===== EXERCISE MATERIAL =====

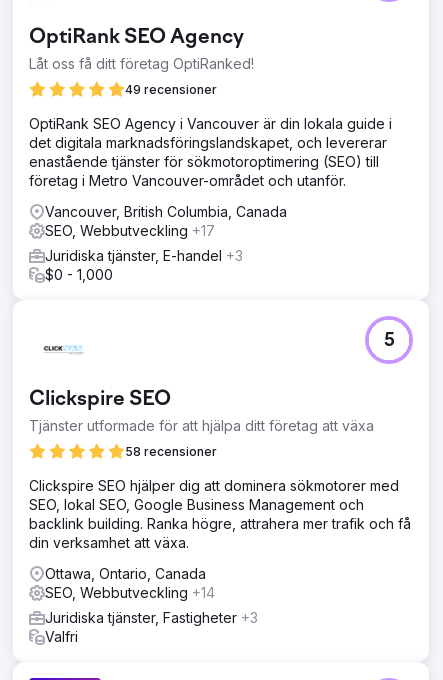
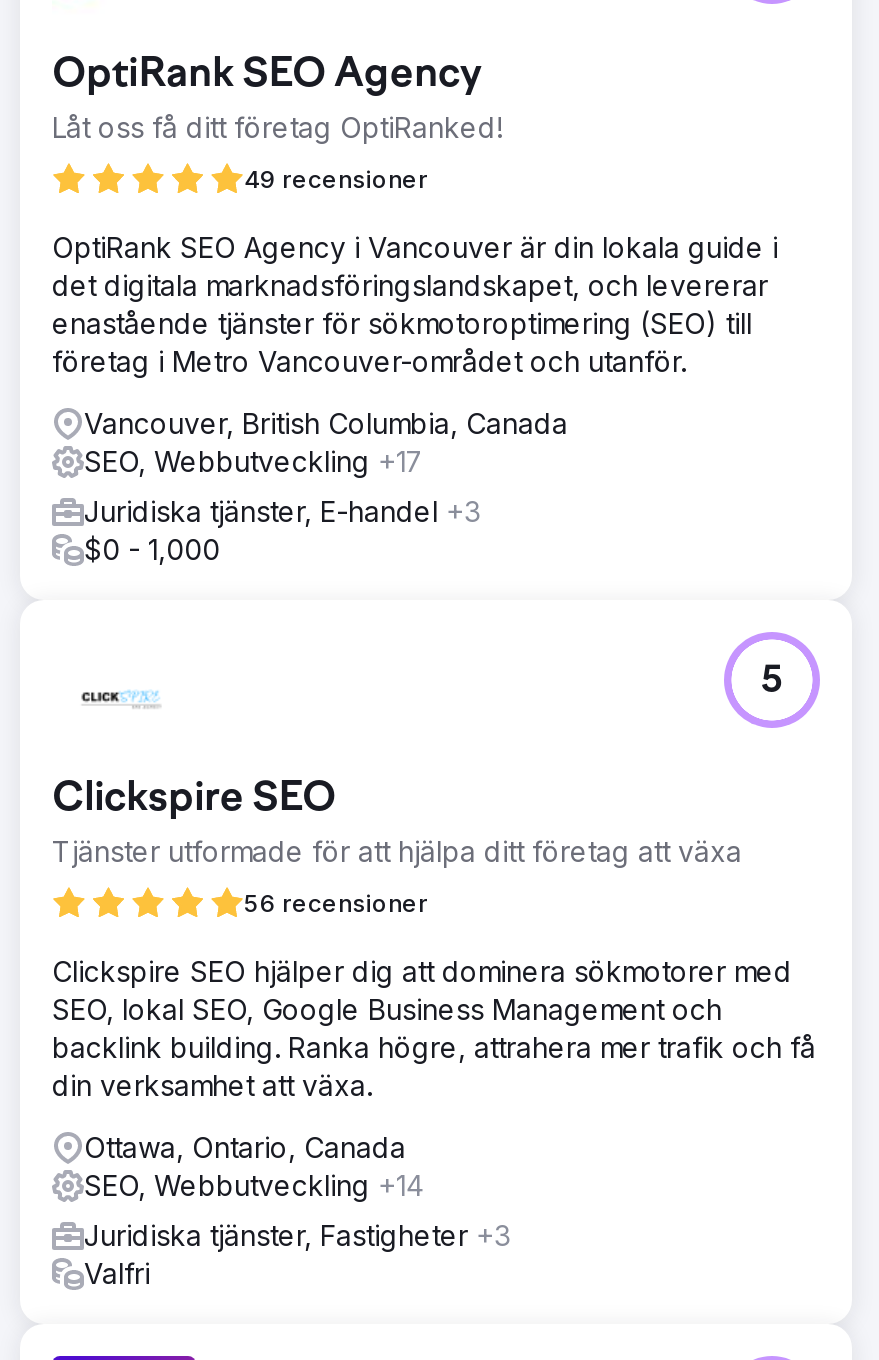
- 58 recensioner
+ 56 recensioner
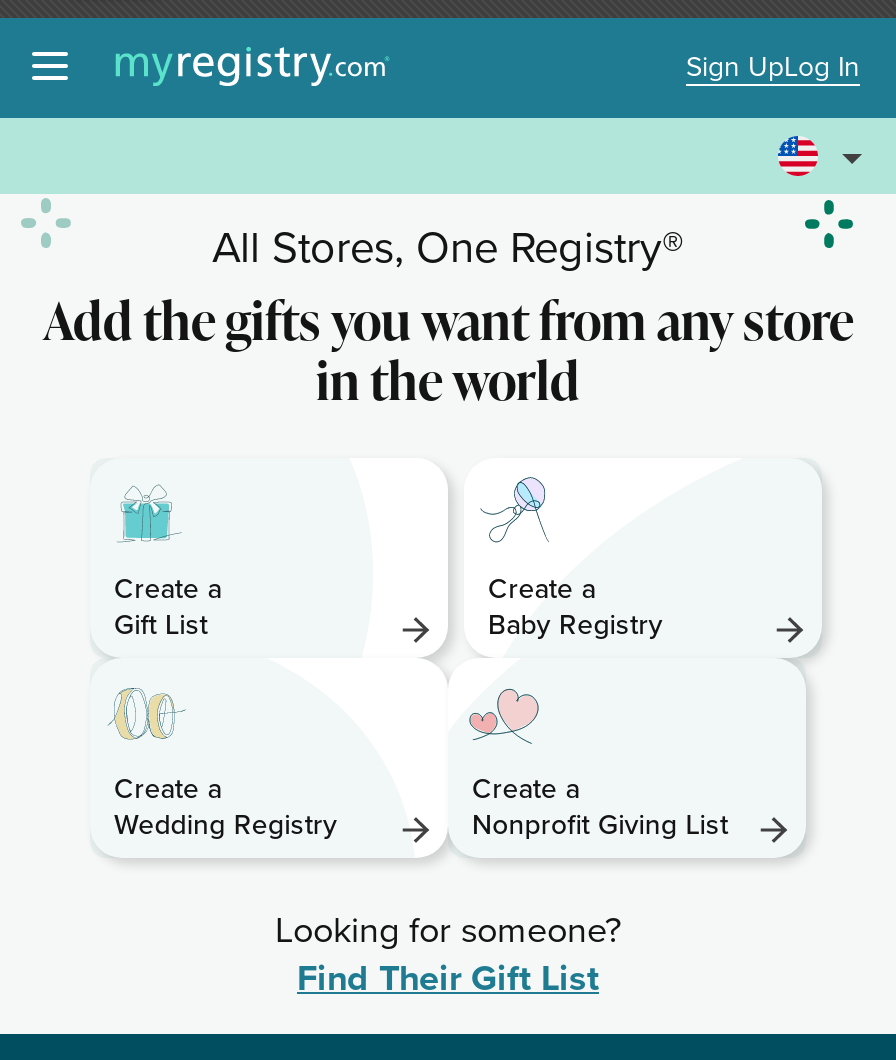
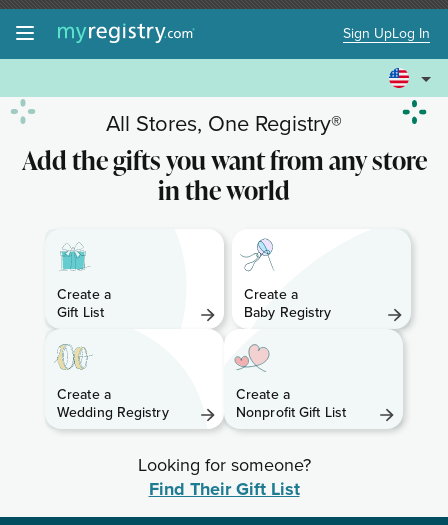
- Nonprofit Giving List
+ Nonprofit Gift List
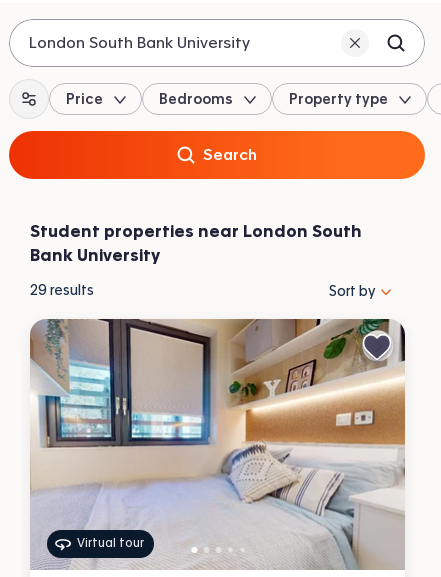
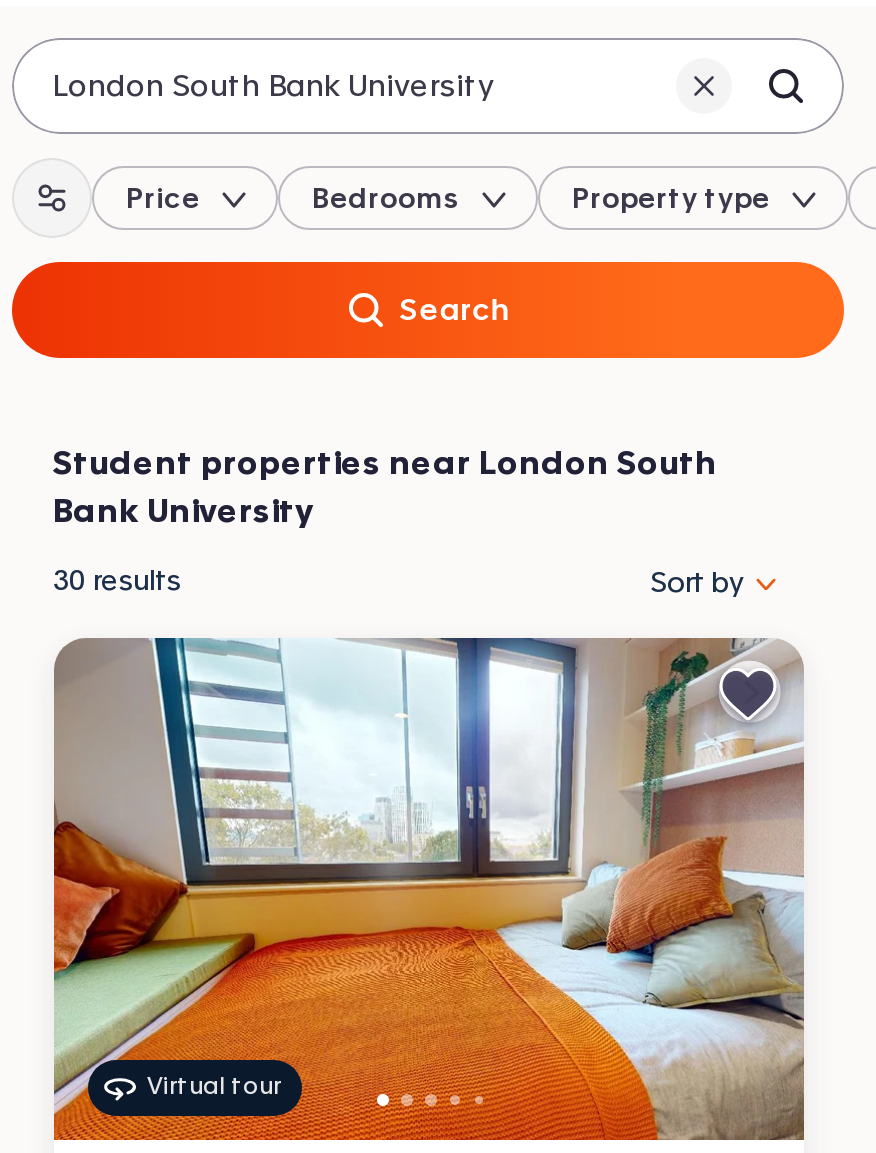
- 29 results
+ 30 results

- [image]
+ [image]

=====
===== EXERCISE MATERIAL =====

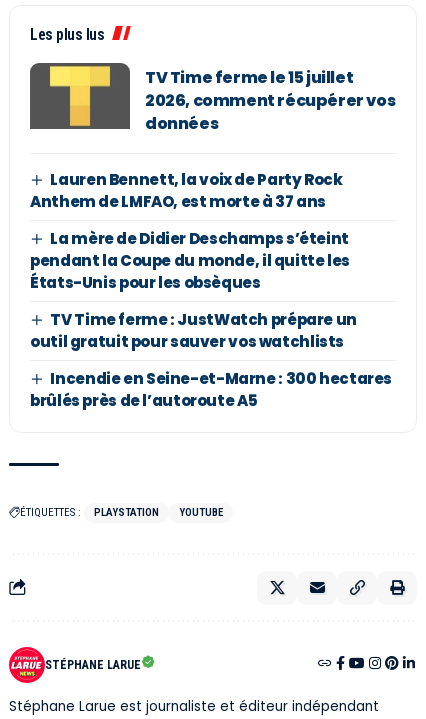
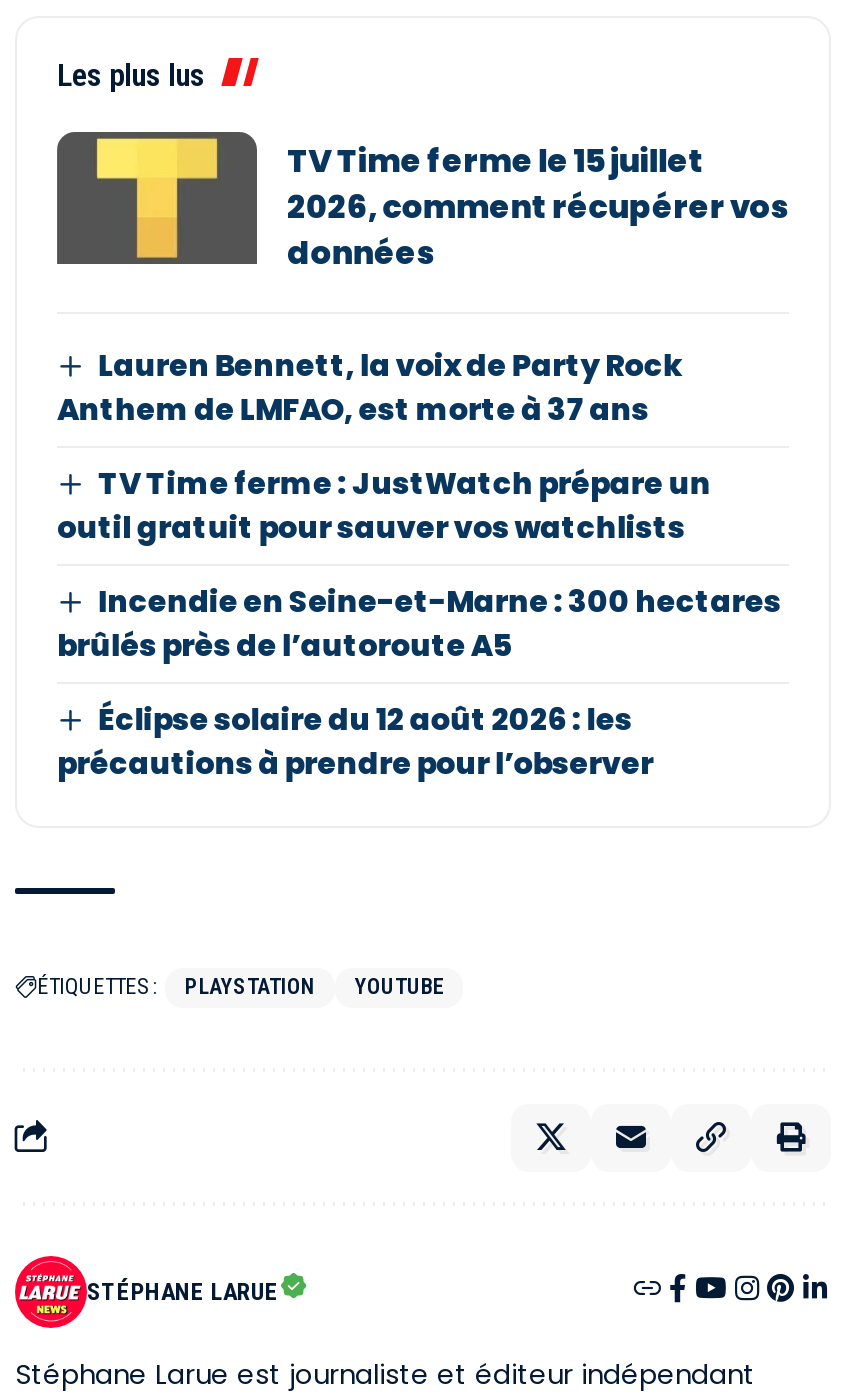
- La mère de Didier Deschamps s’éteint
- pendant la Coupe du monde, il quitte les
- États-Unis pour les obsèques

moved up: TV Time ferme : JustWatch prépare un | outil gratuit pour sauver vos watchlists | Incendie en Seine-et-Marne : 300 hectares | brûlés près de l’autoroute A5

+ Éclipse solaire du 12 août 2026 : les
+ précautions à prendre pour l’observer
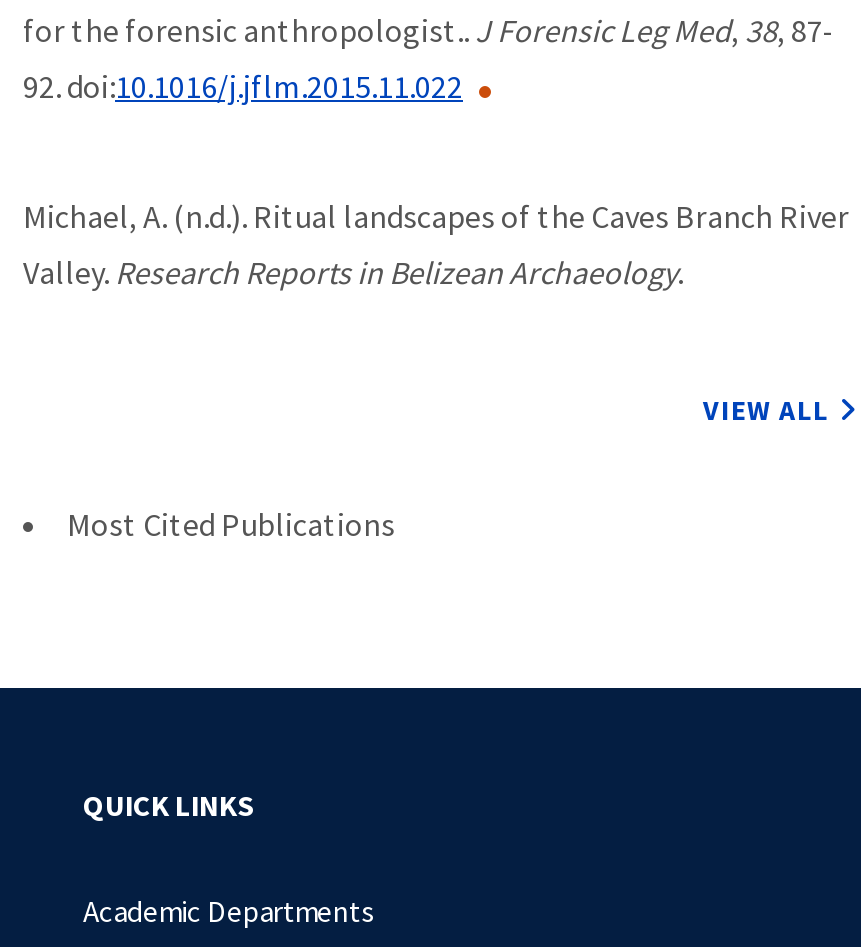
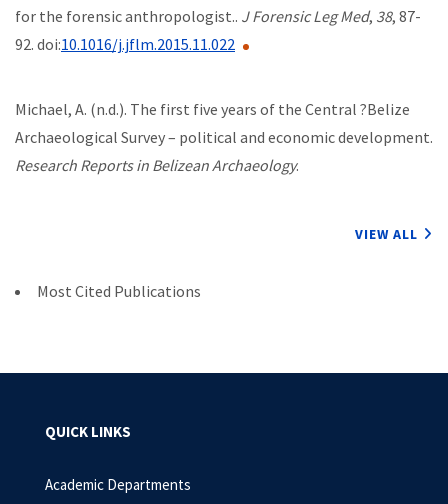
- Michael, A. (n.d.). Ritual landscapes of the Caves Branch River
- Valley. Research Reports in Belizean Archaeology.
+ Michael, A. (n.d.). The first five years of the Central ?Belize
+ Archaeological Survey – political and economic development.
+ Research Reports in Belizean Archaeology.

=====

### [WHAT IS EXPECTED]
Lines holding the string "pour" must be copied out of the entries above.

### [FINISHED EXERCISE]
- États-Unis pour les obsèques
moved up: TV Time ferme : JustWatch prépare un | outil gratuit pour sauver vos watchlists | Incendie en Seine-et-Marne : 300 hectares | brûlés près de l’autoroute A5
+ précautions à prendre pour l’observer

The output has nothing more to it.